*** Opening DATA SECTION ***

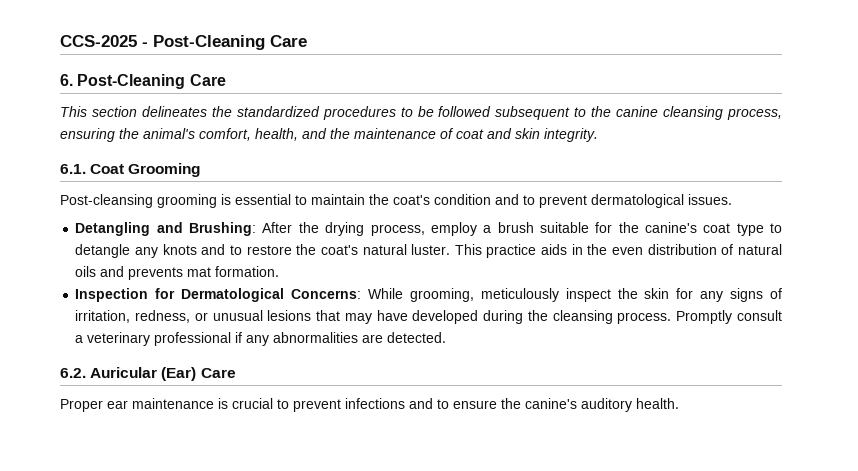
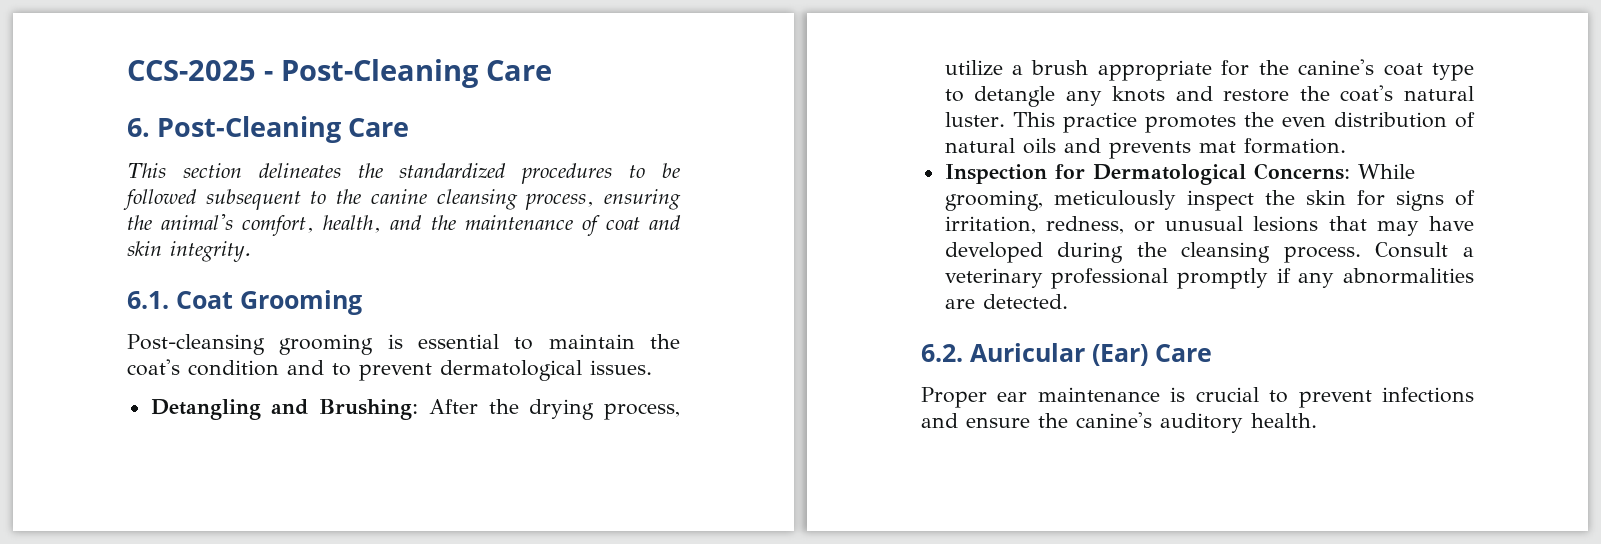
- Detangling and Brushing: After the drying process, employ a brush suitable for the canine's coat type to detangle any knots and to restore the coat's natural luster.
+ Detangling and Brushing: After the drying process, utilize a brush appropriate for the canine's coat type to detangle any knots and restore the coat's natural luster.
- This practice aids in the even distribution of natural oils and prevents mat formation.
+ This practice promotes the even distribution of natural oils and prevents mat formation.
- Inspection for Dermatological Concerns: While grooming, meticulously inspect the skin for any signs of irritation, redness, or unusual lesions that may have developed during the cleansing process.
+ Inspection for Dermatological Concerns: While grooming, meticulously inspect the skin for signs of irritation, redness, or unusual lesions that may have developed during the cleansing process.
- Promptly consult a veterinary professional if any abnormalities are detected.
+ Consult a veterinary professional promptly if any abnormalities are detected.
- Proper ear maintenance is crucial to prevent infections and to ensure the canine's auditory health.
+ Proper ear maintenance is crucial to prevent infections and ensure the canine's auditory health.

*** Closing DATA SECTION ***

EXERCISE: Please reproduce, word for word, every line from the line with "skin for signs" to the final line above, including both ends.

OUTPUT OF THE TASK:
+ Inspection for Dermatological Concerns: While grooming, meticulously inspect the skin for signs of irritation, redness, or unusual lesions that may have developed during the cleansing process.
- Promptly consult a veterinary professional if any abnormalities are detected.
+ Consult a veterinary professional promptly if any abnormalities are detected.
- Proper ear maintenance is crucial to prevent infections and to ensure the canine's auditory health.
+ Proper ear maintenance is crucial to prevent infections and ensure the canine's auditory health.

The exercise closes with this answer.